When British astronaut Tim Peake spotted four lights moving in formation outside the International Space Station in 2015, he was prepared to have a close encounter. It didn't take long for him and the rest of the crew to figure out the UFO’s true origin: What he mistook for far-away lights were actually crystallized droplets of urine from a nearby Russian space probe floating past the window.

6. Lenticular Clouds

Jackiemu, Wikimedia Commons // Public Domain

Lenticular clouds form when moist air flows over a protruding geological feature and hits the air current above it, creating a downward wave. The air from this wave evaporates into a large, lens-shaped cloud that looks like a flying saucer. The resemblance is so uncanny that they've been nicknamed "flying saucer clouds." Lenticular clouds are one of the most notorious culprits behind erroneous UFO sightings.

7. A Google Balloon

The Roswell incident turned the weather balloon cover-up into a cliché, but there have been legitimate examples of people confusing balloons for UFOs. In 2017, a large balloon from the Google company X crashed in Colombia. Farmers who observed the downed object smoking and leaking “strange liquid” thought they were seeing a UFO. Local police were able to identify the wreckage as a balloon, which X was using to bring internet connectivity to the remote area.

8. An Army Parachute Team

A pyrotechnic, aerial display from the U.S. Army Golden Knights Parachute Team has become a tradition at the annual Sun Fun Festival in Myrtle Beach, South Carolina.

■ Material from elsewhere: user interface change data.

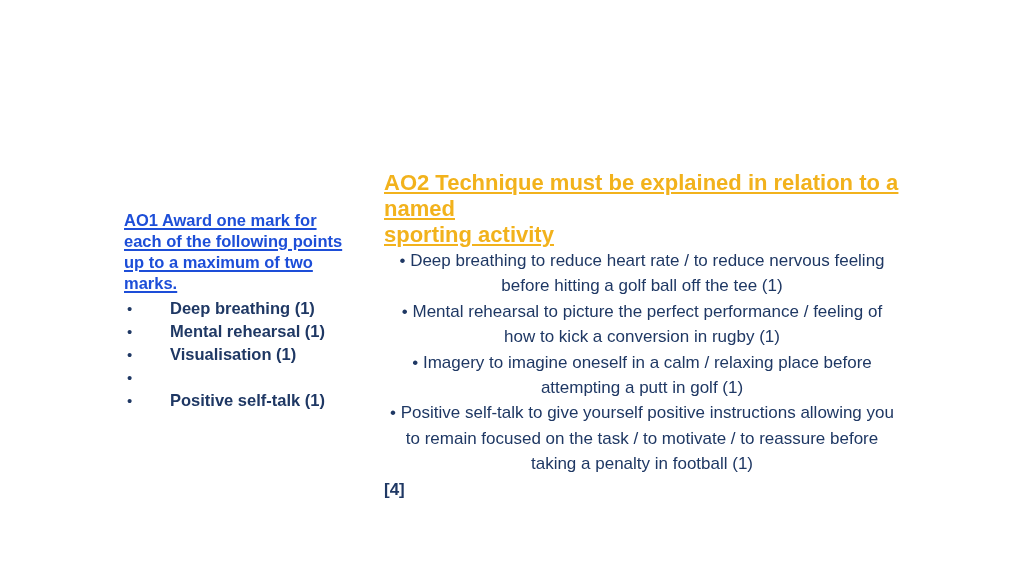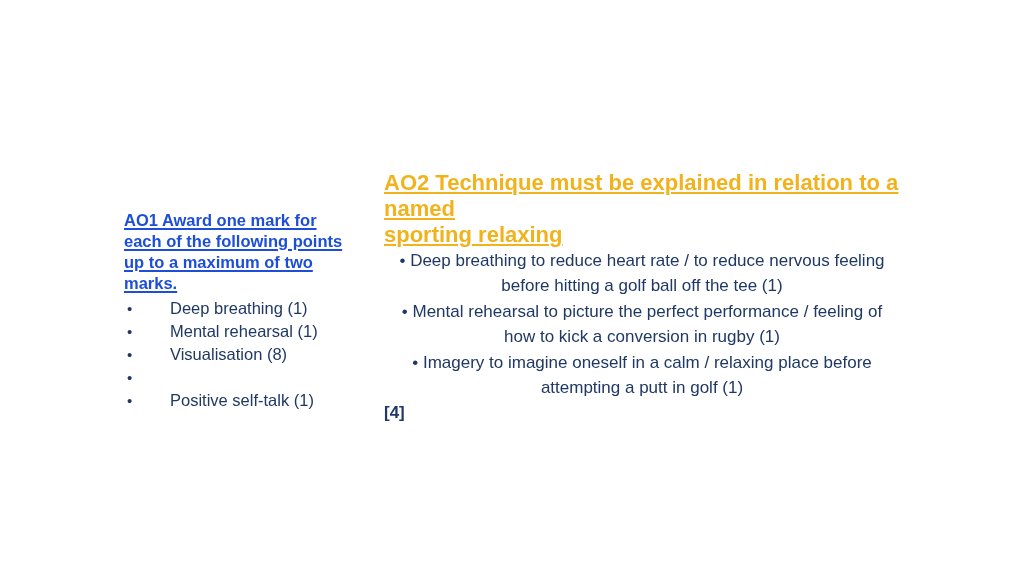"sporting relaxing" span.u-seg { text: relaxing -> activity }
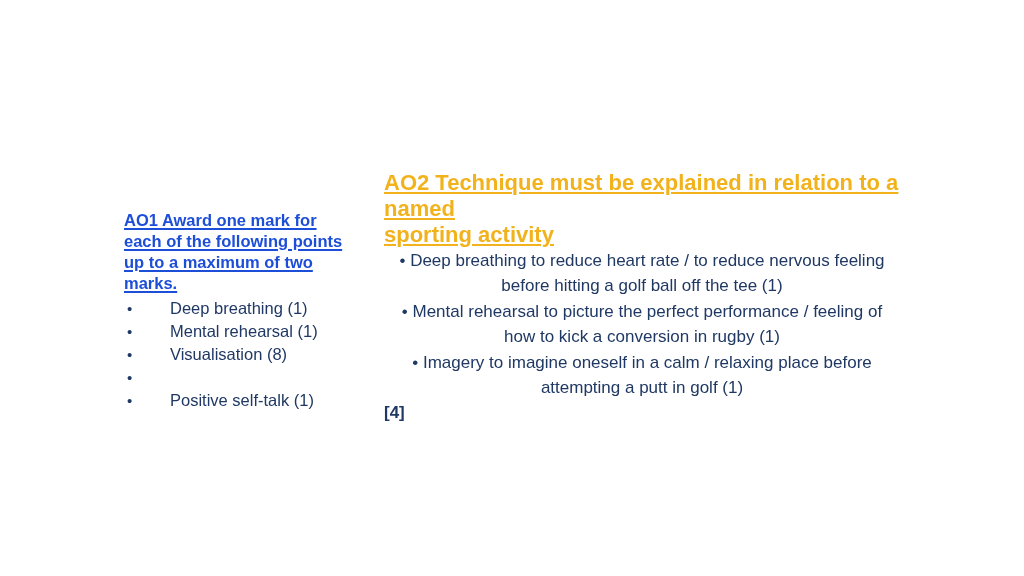"Deep breathing (1)" .ao1-list li .txt { font-weight: none -> bold }
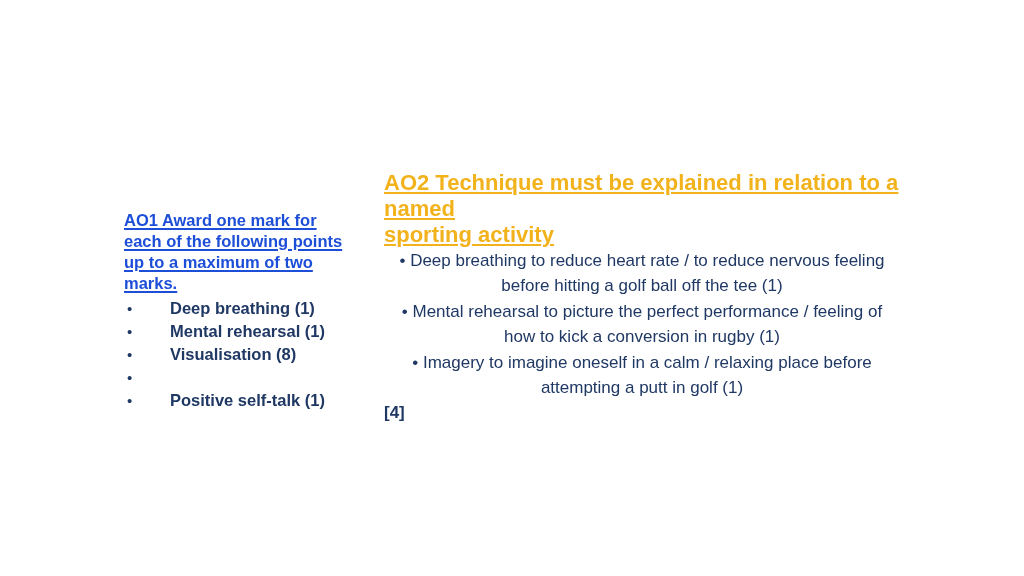"Visualisation (8)" span.txt { text: 8 -> 1 }
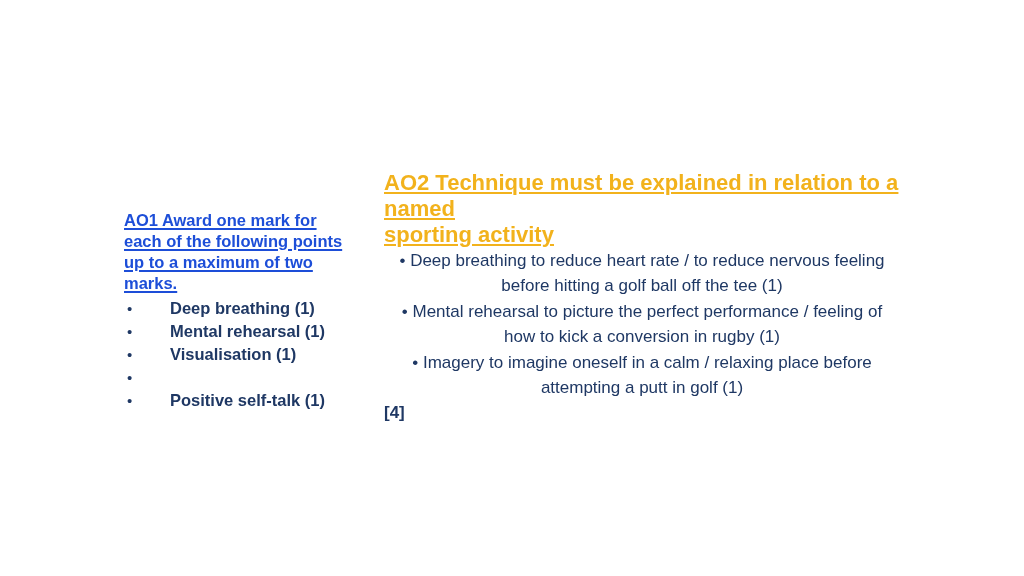"• Positive self-talk to give" p { html: none -> <p>• Positive self-talk to give yourself positive instructions allowing you to remain focused on the task / to motivate / to reassure before taking a penalty in football (1)</p> }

The coordinated parachute jump is a dazzling spectacle for people who know to expect it. For many who don’t, the sight of glowing orbs falling from the sky looks like an alien invasion. After provoking numerous UFO reports during its first year, the festival organizers began putting out press releases to warn people of the event. This hasn’t stopped false sightings from becoming part of the annual tradition.

9. A Bug

What’s shiny, round, and capable of zipping through the air in multiple directions? Many insects fit these criteria, but the description also applies to plenty of UFO reports. In 2012, Fox affiliate KDVR in Denver shared a video of an alleged UFO that astronomer Phil Plait identified as a bug. The lack of perspective in the clip made it possible to misidentify the tiny insect for a large aircraft flying in the distance.

10. Hobby Drones

Over the past decade, hobby drones have become one of the top explanations for UFO sightings. Not only do they look like scaled-down versions of spaceships, but they’re more likely to be spotted in places where they don’t belong than military jets or weather balloons. Amateur drone hobbyists can even buy programmable LED light kits with the intention of confusing people looking to the skies.

11. LED Kites

Kites can also be decorated with LED lights, which makes them potential bait for UFO spotters. An object pulsating with multi-colored lights was reported over Vancouver in early 2011; it was later identified as a Chinese-made kite. Some have also suggested than a bright-blue UFO recorded over Hawaii in December 2020 was really an LED kite on the loose.